Would this game have been good if Capcom got the X-Men license and released this fighting game before the first Street Fighter 2? Nope. I think it would have been dreadful. It was thanks to the years they spent perfecting the Street Fighter series that this game, and the future games in the series, were so great.
And that’s the beauty of it. Capcom was just getting started. Marvel Super Heroes took the same formula but put you up against other super heroes from the Marvel universe (I remember Chuck Owens and I having knock-out battles where I took Spider-Man and he went Captain America. Something about “raising his mighty shield”). X-Men vs Street Fighter was fun and introduced the tag-team option (which I’m not the biggest fan of but enjoy nonetheless). I didn’t actually play Marve vs Street Fighter in the arcades, but for a time I became obsessed with Marvel vs. Capcom.
That, my friends, might truly be Capcom’s finest moment in the fighting genre. So much so that I can’t hardly bring myself to play regular Street Fighter games now because it feels so empty without the Marvel characters.

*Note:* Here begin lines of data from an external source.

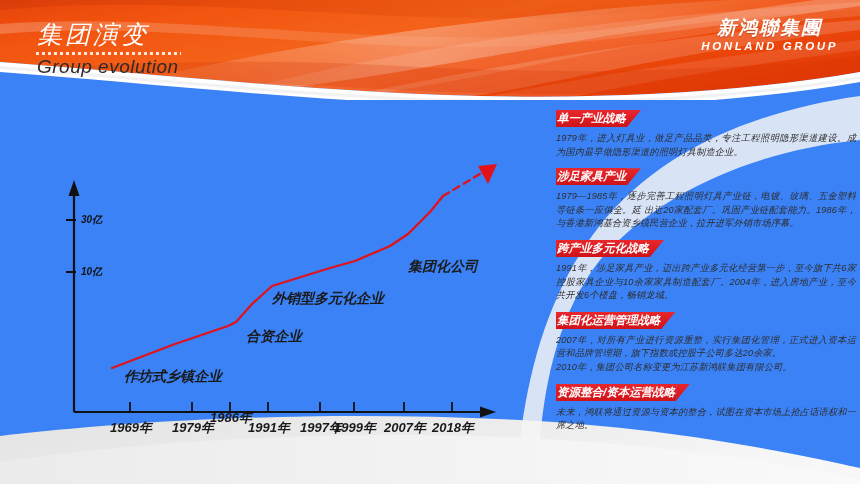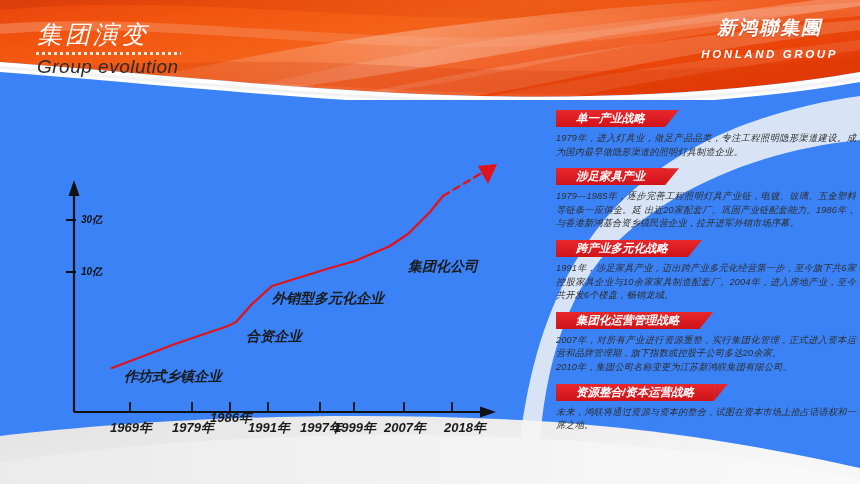"HONLAND GROUP" .logo-en { margin-top: 9px -> 1px }
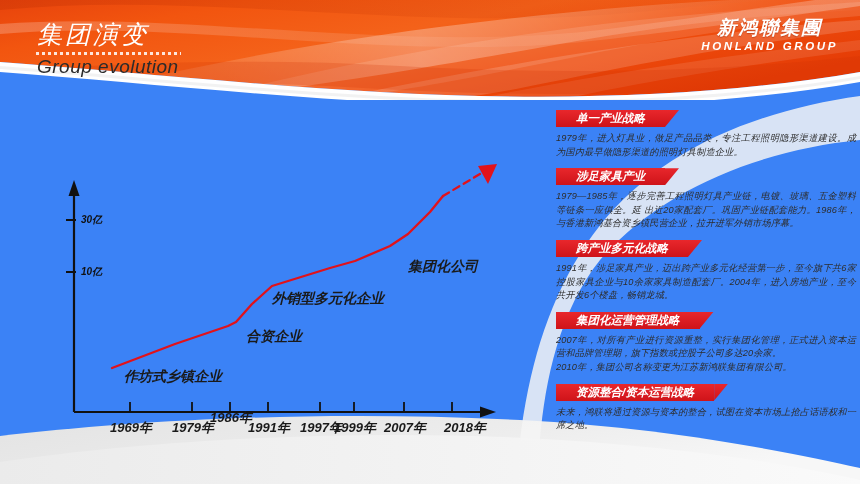"单一产业战略" .sec-title { padding: 0 20px -> 0 1px }
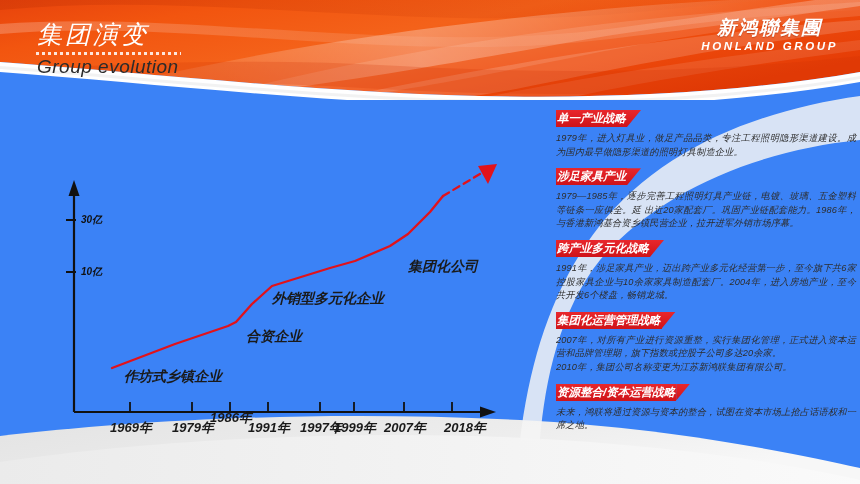"2018年" div.tick-label { margin-left: 12px -> none }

None of those future titles, however, inspired a rabid obsession over getting a Sega Saturn like that original did though. Although, given the Saturn’s failure, that might be the best thing you can say about them.
Running it in Mame
You shouldn’t have any trouble running this or any of the games in Mame. And since most people default to Street Fighter six button setups, this is about as out-of-the-box you can get on Mame games. The buttons should default correctly with no issues whatsoever. I shouldn’t have to tell you this, but make sure you have an eight-way stick instead of 4-way.
However, you won’t be able to run Marvel Vs. Capcom 2 through Mame. Don’t even try it. You could go PS1 or Dreamcastu emulation, but in the interest of simplicity, I only have Mame installed on my cabinet. If it can’t handle a specific game, I move on. It’s not like I’m struggling to find a game to play.
My wife plays Marvel vs. Capcom.
In an effort to get my wife to play more video games, I’m giving her this space to share her thoughts after playing the featured game. You can find her on Twitter @alliwait
I didn’t like that the characters switched. Took me by surprise. I didn’t realize that it was switching in the match, thought it was going to a different level, and it was very confusing. While I didn’t like it more than the classic SF game, I really enjoyed having wildly different characters to play as. And the variety of moves was enjoyable as well.